Meet Weinstein’s Toronto lawyers
Duo will represent him in a $14-million sexual-assault lawsuit filed by a local actress
When Monique Jilesen arrived at the downtown courtroom Friday morning, she sat at the front and took the lead — talking shop with the judge, and hammering down dates for future court appearances.
Her colleague Kate Costin took a more discreet role, sitting at the back.
Meet Harvey Weinstein’s lawyers in Toronto.
They’ll be representing him in a $14-million sexual-assault lawsuit filed by an unnamed Toronto actress — and they got straight to work Friday.
When could they meet to discuss the woman’s anonymity?

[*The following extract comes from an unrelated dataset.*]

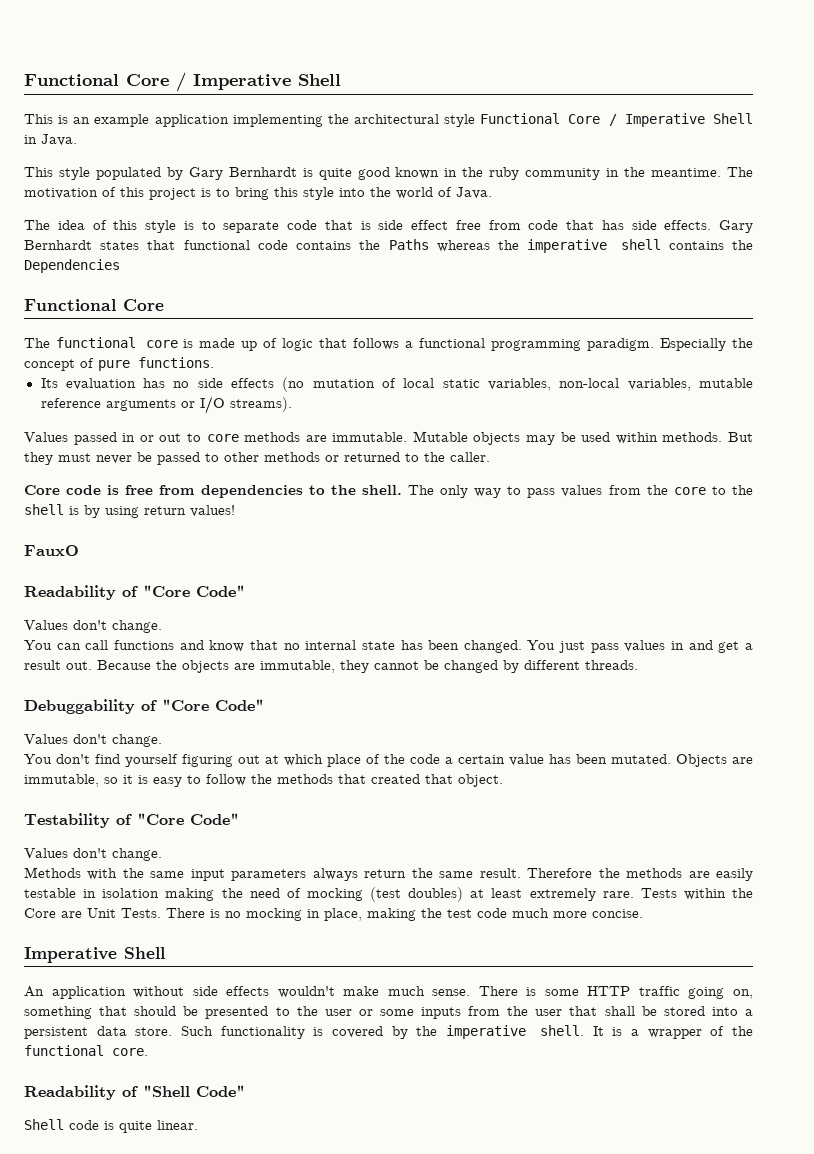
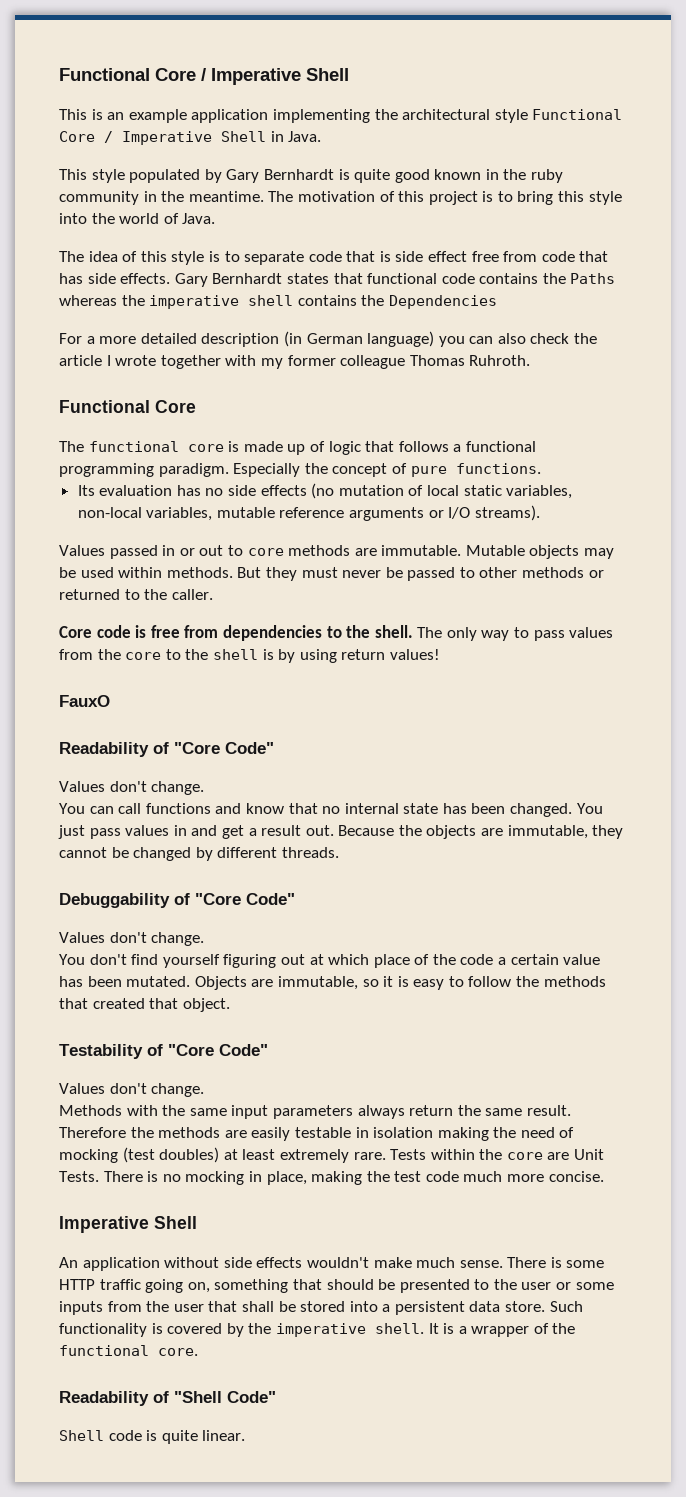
(120, 266) none -> [59,331,598,347] [59,355,531,369] // For a more detailed description (in German language) you can also check the article I wrote together with my former colleague Thomas Ruhroth.
[24,908,56,918] Core -> [506,1152,543,1160] core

“I would propose not to deliver a statement of defence until this issue is resolved,” Jilesen said. All parties agreed. When should they return to court? Feb. 9? Yes.
Then, as quickly as they came, they were gone. But who are Jilesen and Costin? And how did they come to represent Hollywood’s tarnished tycoon?
“I really probably can’t speak to you, even about myself,” Jilesen told the Star over the phone Friday. “In any kind of case where a client doesn’t particularly have an interest in media coverage, I don’t engage in it.
“It’s ultimately about the case before the courts.”
Jilesen’s professional history has been well-documented. She’s the more senior representation on the case — a partner at Lenczner Slaght Royce Smith Griffin LLP. Jilesen attended Queen’s University, then Osgoode Law.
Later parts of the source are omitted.